3. Yabancı Askeri Varlık ve Garantilerin AB Normlarına Uygun Olmadığı Meselesi
Rum ve Yunan tarafının bu konudaki tezleri “Yabancı Askeri Varlık ve Garantilerin AB Normlarına uygun olmadığı”dır. Bu hususta İngiltere’nin askeri varlığına bir itiraz geliştirmemelerini ve İngiliz askerini “yabancı”lamama yaklaşımını bir tarafa bırakalım. AB açısından durumu ise Olli Rehn’in 21 Ocak 2009’da AB Komisyonu adına Avrupa Parlamentosu’nda verdiği yazılı yanıttaki: “AB Komisyonu, Garanti Antlaşması’nın AB’nin üzerine tesisi edildiği temel ilkelere ters olduğu yönündeki düşünceye/endişeye KATILMAMAKTADIR.” ifade açıklamaktadır. Öte yandan böyle bir aykırılık olsaydı konu, Rum tarafının “Kıbrıs Cumhuriyeti” adını kullanarak AB üyesi olması döneminde gündeme gelirdi. Zaten AB hukukuna göre üye devletler, üyelikleri öncesinde taraf oldukları uluslararası antlaşmaların sorumluluğunu ahde vefa ilkesi gereği taşımayı sürdürürler.

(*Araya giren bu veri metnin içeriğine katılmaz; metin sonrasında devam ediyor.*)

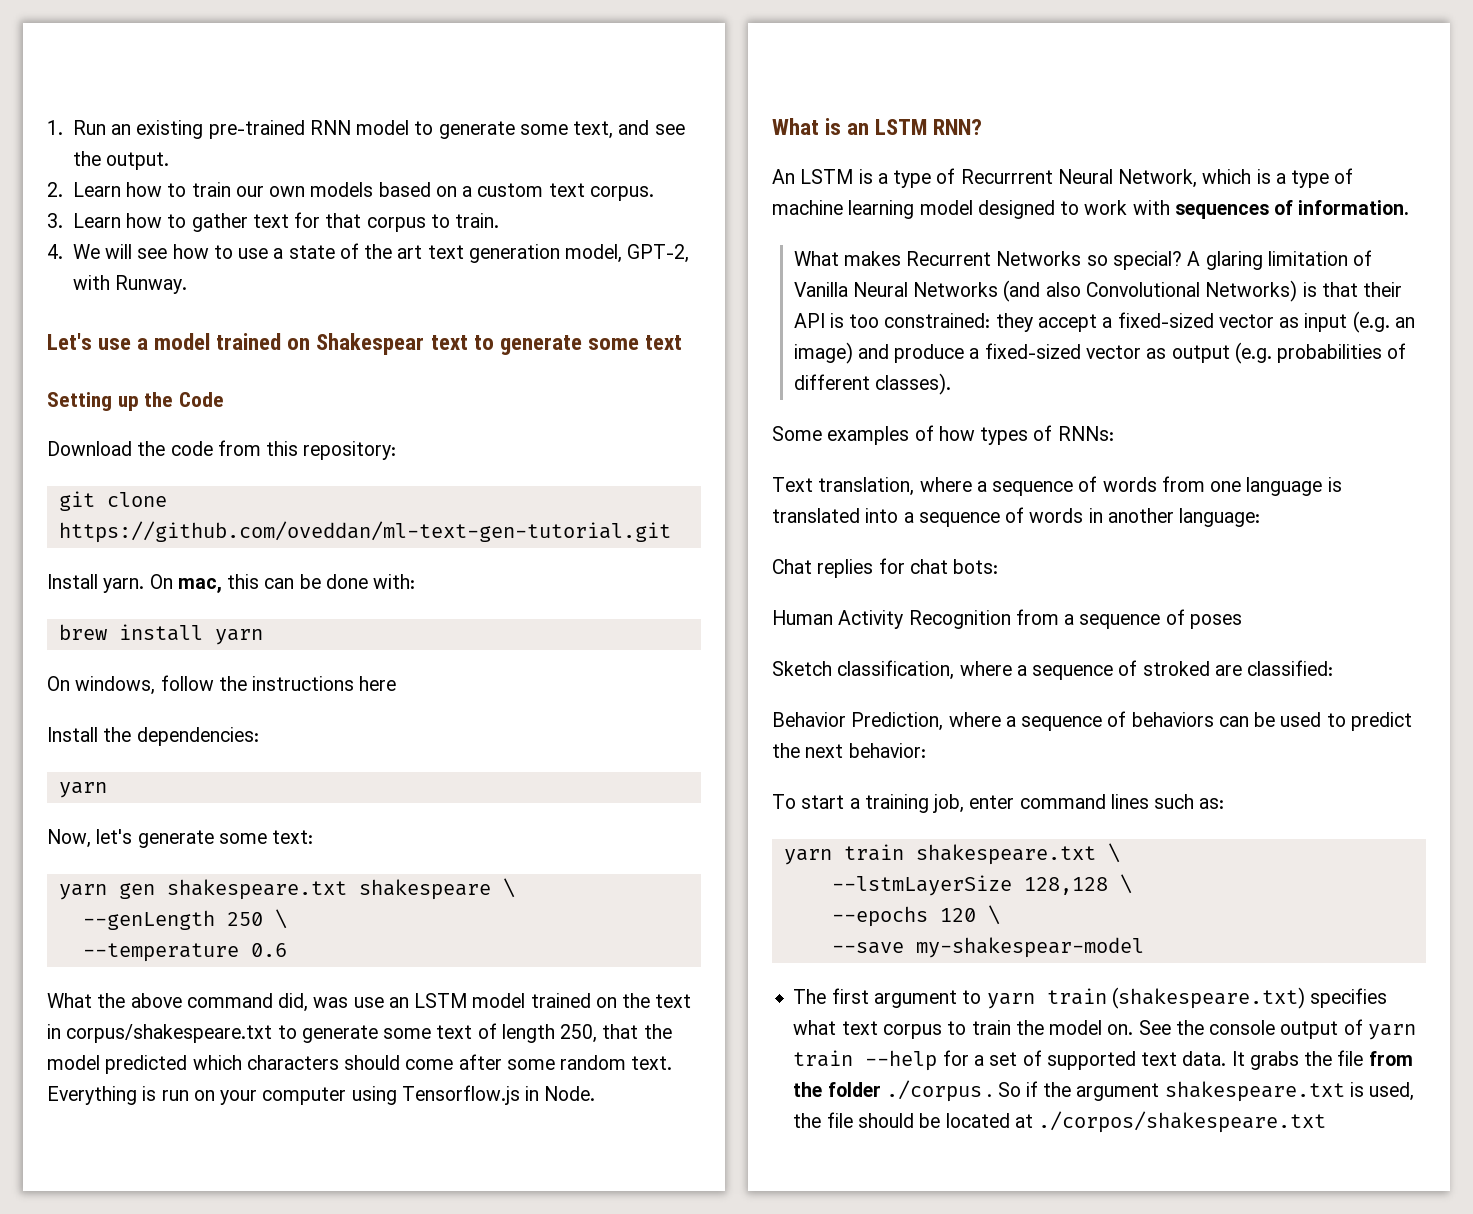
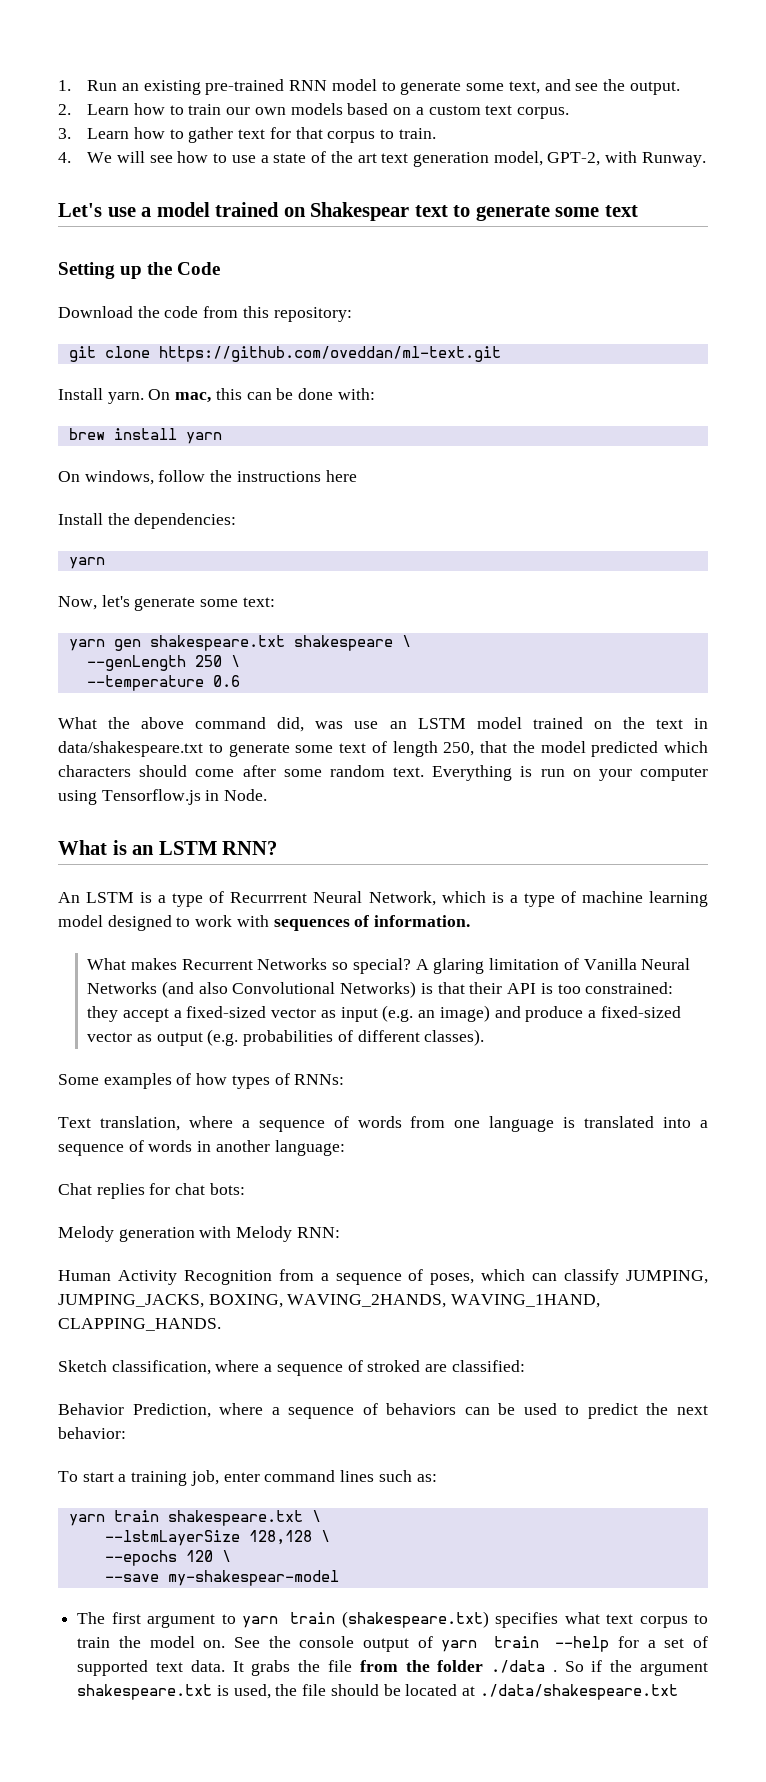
[58,521,671,543] https://github.com/oveddan/ml-text-gen-tutorial.git -> [158,346,501,362] https://github.com/oveddan/ml-text.git
[66,1024,273,1043] corpus/shakespeare.txt -> [58,741,203,757] data/shakespeare.txt
(999, 566) none -> [58,1226,340,1242] // Melody generation with Melody RNN:
[1189,614,1242,629] poses -> [430,1269,709,1285] [58,1294,601,1308] [58,1318,221,1331] poses, which can classify JUMPING, JUMPING_JACKS, BOXING, WAVING_2HANDS, WAVING_1HAND, CLAPPING_HANDS.
[885,1080,982,1102] ./corpus -> [491,1660,546,1673] ./data
[1038,1111,1327,1133] ./corpos/shakespeare.txt -> [479,1684,678,1700] ./data/shakespeare.txt

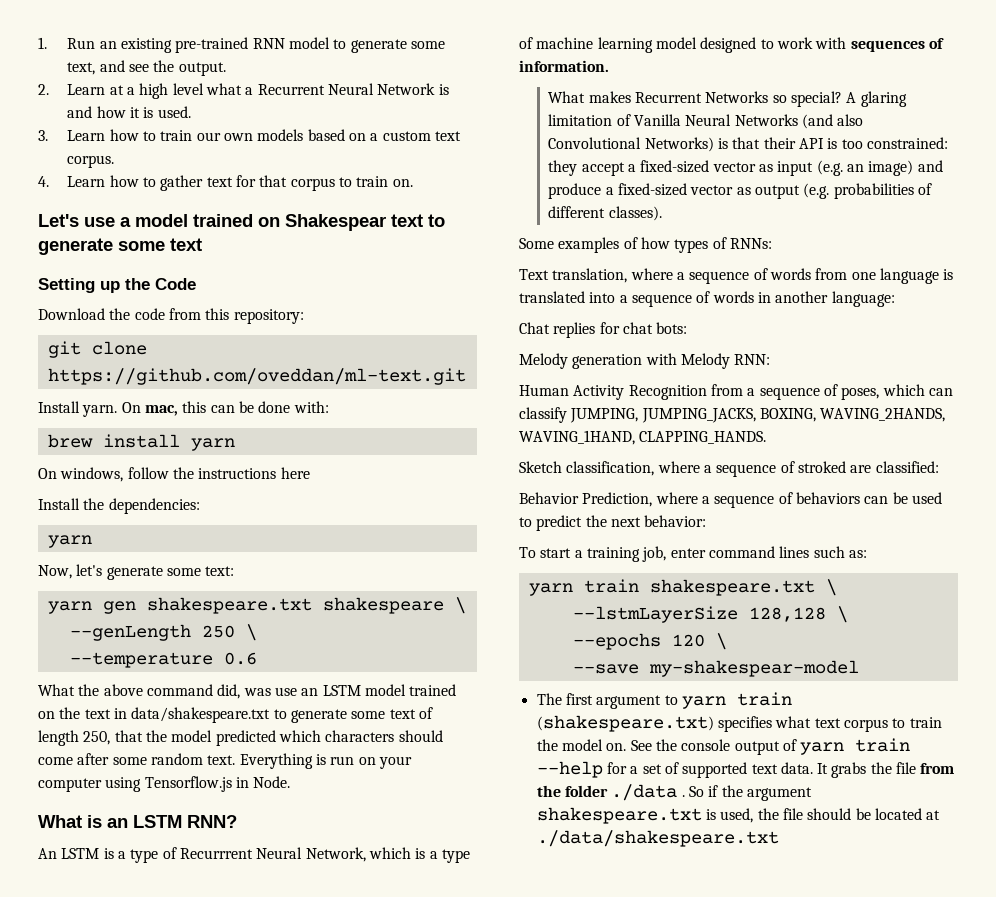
(130, 109) none -> [109,83,449,99] [67,106,191,118] [38,130,106,141] at a high level what a Recurrent Neural Network is and how it is used. // 3. Learn
[58,128,71,139] 3. -> [38,176,49,187] 4.
[398,128,436,139] [58,151,706,167] train. // 4. We will see how to use a state of the art text generation model, GPT-2, with Runway. -> [356,176,413,187] train on.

AB hukukuna aykırıysa üye devlet bunların değiştirilmesi girişiminde bulunabilir ancak diğer taraf razı olmuyorsa da anlaşma bağlayıcılığını sürdürür.[1]
Daha da önemlisi, Garanti sistemi ve Türkiye’nin ilgili anlaşmadan doğan hakları ve sorumlulukları AB Birincil Hukuku içerisinde kayda geçmiştir. Çünkü Rum tarafı 2004’de AB üyesi olduğunda yaptığı Katılım Antlaşması ekinde yer alan 3 numaralı protokolün giriş kısmında “Kıbrıs Cumhuriyeti’nin Avrupa Birliği’ne katılması, (1960) Kuruluş Antlaşması’nın taraflarının hak ve yükümlülüklerini etkilemeyecektir” denilmektedir. Böylece Rum tarafının AB üyesi olmasının 1960 Kuruluş Antlaşması’nın taraflarından birisi olan Türkiye’nin hak ve yükümlülüklerini etkilemeyeceği kayıt altında alınmış bir husustur. Nitekim Kuruluş Antlaşması’nın giriş bölümünde de açıkça Garanti Antlaşması’na gönderme yapılmıştır. Böylece Türkiye’nin Garanti Anlaşması’ndan doğan haklarının Rum tarafının AB üyeliği nedeniyle etkilenmeyeceği güvencesi AB Birincil Hukuku ile kayıt altına alınmıştır.
Sonuç
Güven ortamının bulunmadığı bir yerde, sürdürülebilir olmadığı kesin bir anlaşmanın ciddi anlaşmazlıklar doğuracağı bellidir. Bu yüzden de Garanti ve İttifak Anlaşması olduğu gibi korunmalı, sulandırılmasına izin verilmemelidir. Garantörlük sistemi ne çağın gereklerine ne de AB normlarına aykırıdır. Değiştirilmesi, düzenlenmesi ya da kaldırılması için yeterli güven ortamı oluşmamıştır. Türkiye, Garantörlük sisteminin “etkin” olabilmesi için “tek başına müdahale hakkı”nı ve “fiili” olarak bir anlamının olabilmesi için Ada’da “fiilen asker bulundurma hakkı”nı korumalıdır. Şu an masada olan plan kalıcı, sürdürülebilir ve adil değildir. Garantörlük Hakkı zaten böyle dönemler için gereklidir. Türkiye, ortaya çıkacak yeni devletin bağımsızlığını, toprak bütünlüğünü, güvenliğini, federal anayasa düzenini, iki kesimliliği (anlaşmada zaten ortadan kaldırılmıştır), federe devletlerin kurucu ortak statüsünü (varlığı tartışmalıdır) garanti etmeyi sürdürmek zorundadır. Adil ve kalıcı bir barış planının oluşması durumunda ise askerin kademeli geri çekilişi ve 1960 İttifak Anlaşması’nda öngörülen Türkiye için 650, Yunanistan için 950 seviyesine indirilmesi düzenlenebilir. Ancak bunun için de Türkiye’nin AB üyesi olması ya da Yunanistan’ın AB üyeliğinden çekilmesi gibi Garantör ülkelerin dengeli bir pozisyonda bulunduğu dönem hedef alınmalıdır.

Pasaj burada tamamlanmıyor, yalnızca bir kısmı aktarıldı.